*** GIVEN ENTRIES Section Begins ***

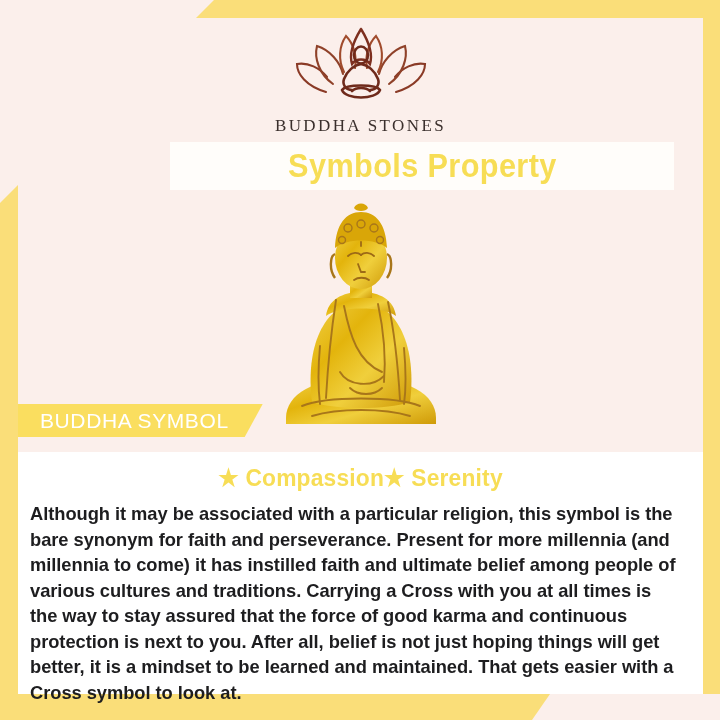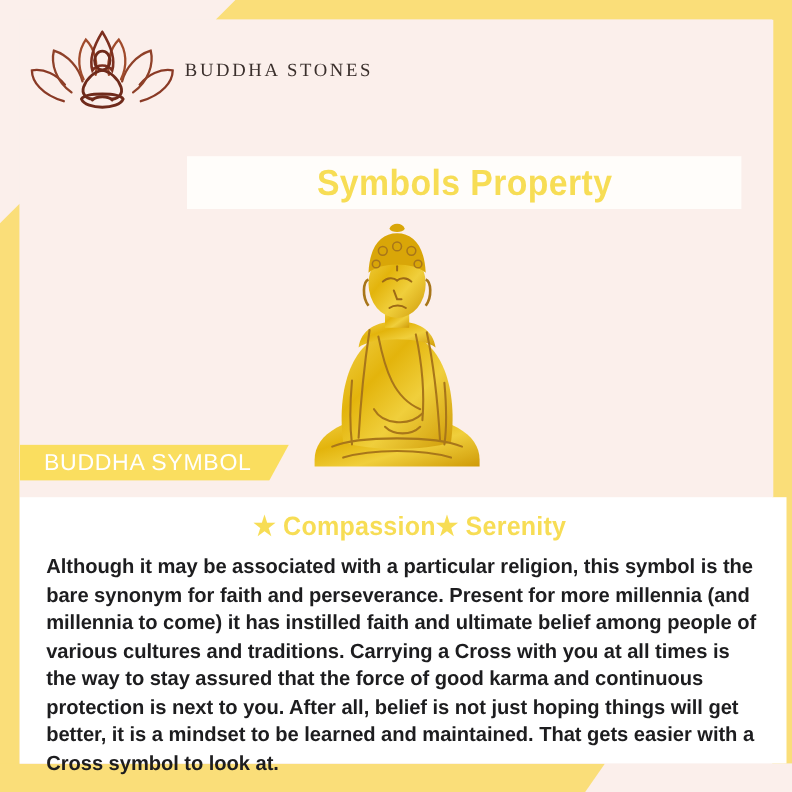--- a/index.html
+++ b/index.html
@@ -75,7 +75,9 @@
     right: 0;
     top: 6px;
     display: flex;
+    flex-direction: column;
     align-items: center;
+    gap: 12px;
   }
   .logo-mark {
     width: 150px;

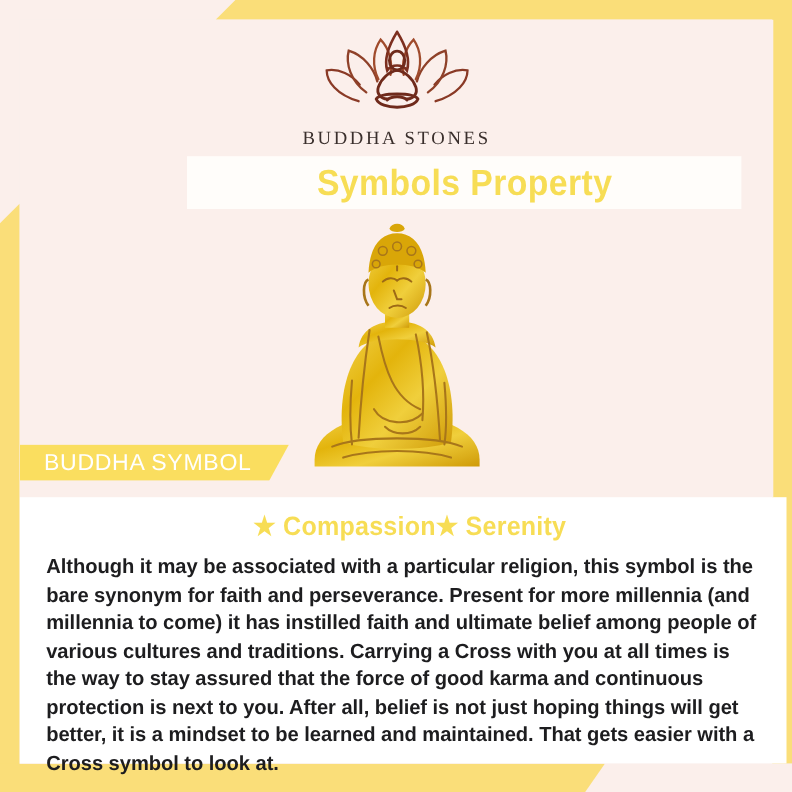--- a/index.html
+++ b/index.html
@@ -156,7 +156,6 @@
     width: 685px;
     height: 242px;
     background: #ffffff;
-    padding-left: 12px;
   }
   .headline {
     margin: 12px 0 0 0;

*** GIVEN ENTRIES Section Ends ***

REQUIRED ACTION
Your answer must be the line holding "-156,7 +156,6 @@" plus every later line to the end of the records, copied exactly.

ANSWER FOR THE TASK
@@ -156,7 +156,6 @@
     width: 685px;
     height: 242px;
     background: #ffffff;
-    padding-left: 12px;
   }
   .headline {
     margin: 12px 0 0 0;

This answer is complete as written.